*** Block opens ***
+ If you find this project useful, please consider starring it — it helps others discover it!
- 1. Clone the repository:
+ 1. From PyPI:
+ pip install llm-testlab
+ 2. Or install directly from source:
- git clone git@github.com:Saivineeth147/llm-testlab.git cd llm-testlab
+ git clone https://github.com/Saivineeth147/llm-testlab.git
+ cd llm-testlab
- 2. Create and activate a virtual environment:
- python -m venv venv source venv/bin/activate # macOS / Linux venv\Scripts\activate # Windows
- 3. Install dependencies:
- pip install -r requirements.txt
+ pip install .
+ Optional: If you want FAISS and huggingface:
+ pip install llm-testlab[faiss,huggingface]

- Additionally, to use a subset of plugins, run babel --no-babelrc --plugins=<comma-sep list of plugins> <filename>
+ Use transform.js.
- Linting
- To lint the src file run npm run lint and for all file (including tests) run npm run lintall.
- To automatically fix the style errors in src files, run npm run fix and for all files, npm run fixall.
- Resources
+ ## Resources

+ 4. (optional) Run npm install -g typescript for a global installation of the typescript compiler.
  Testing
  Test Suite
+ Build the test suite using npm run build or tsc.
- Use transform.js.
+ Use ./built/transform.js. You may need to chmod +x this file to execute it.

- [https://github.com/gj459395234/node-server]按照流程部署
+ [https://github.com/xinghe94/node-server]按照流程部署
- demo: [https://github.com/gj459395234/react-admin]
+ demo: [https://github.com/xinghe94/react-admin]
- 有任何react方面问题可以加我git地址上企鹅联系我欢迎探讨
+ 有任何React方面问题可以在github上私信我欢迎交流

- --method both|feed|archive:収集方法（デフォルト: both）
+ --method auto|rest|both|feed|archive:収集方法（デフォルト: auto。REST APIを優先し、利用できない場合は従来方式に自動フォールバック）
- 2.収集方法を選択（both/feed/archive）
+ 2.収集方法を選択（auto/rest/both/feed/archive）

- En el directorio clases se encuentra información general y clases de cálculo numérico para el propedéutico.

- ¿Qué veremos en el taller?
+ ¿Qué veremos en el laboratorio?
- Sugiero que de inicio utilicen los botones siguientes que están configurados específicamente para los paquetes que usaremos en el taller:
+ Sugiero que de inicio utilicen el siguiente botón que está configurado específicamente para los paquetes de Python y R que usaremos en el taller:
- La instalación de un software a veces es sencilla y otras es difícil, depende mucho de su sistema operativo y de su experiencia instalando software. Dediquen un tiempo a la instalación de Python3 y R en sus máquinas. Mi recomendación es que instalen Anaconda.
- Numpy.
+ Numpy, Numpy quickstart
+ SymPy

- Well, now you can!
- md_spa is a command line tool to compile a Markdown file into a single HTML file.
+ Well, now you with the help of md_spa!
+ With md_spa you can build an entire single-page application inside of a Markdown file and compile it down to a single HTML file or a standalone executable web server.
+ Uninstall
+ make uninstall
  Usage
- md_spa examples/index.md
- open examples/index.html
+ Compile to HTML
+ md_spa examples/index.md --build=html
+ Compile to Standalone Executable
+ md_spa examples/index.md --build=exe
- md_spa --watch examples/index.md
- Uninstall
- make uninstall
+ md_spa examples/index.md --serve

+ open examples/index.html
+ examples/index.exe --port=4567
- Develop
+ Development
*** Block closes ***
Exercise aim: Find the word "Well" in the entries, then copy out every line that has it.

Answer section:
- Well, now you can!
+ Well, now you with the help of md_spa!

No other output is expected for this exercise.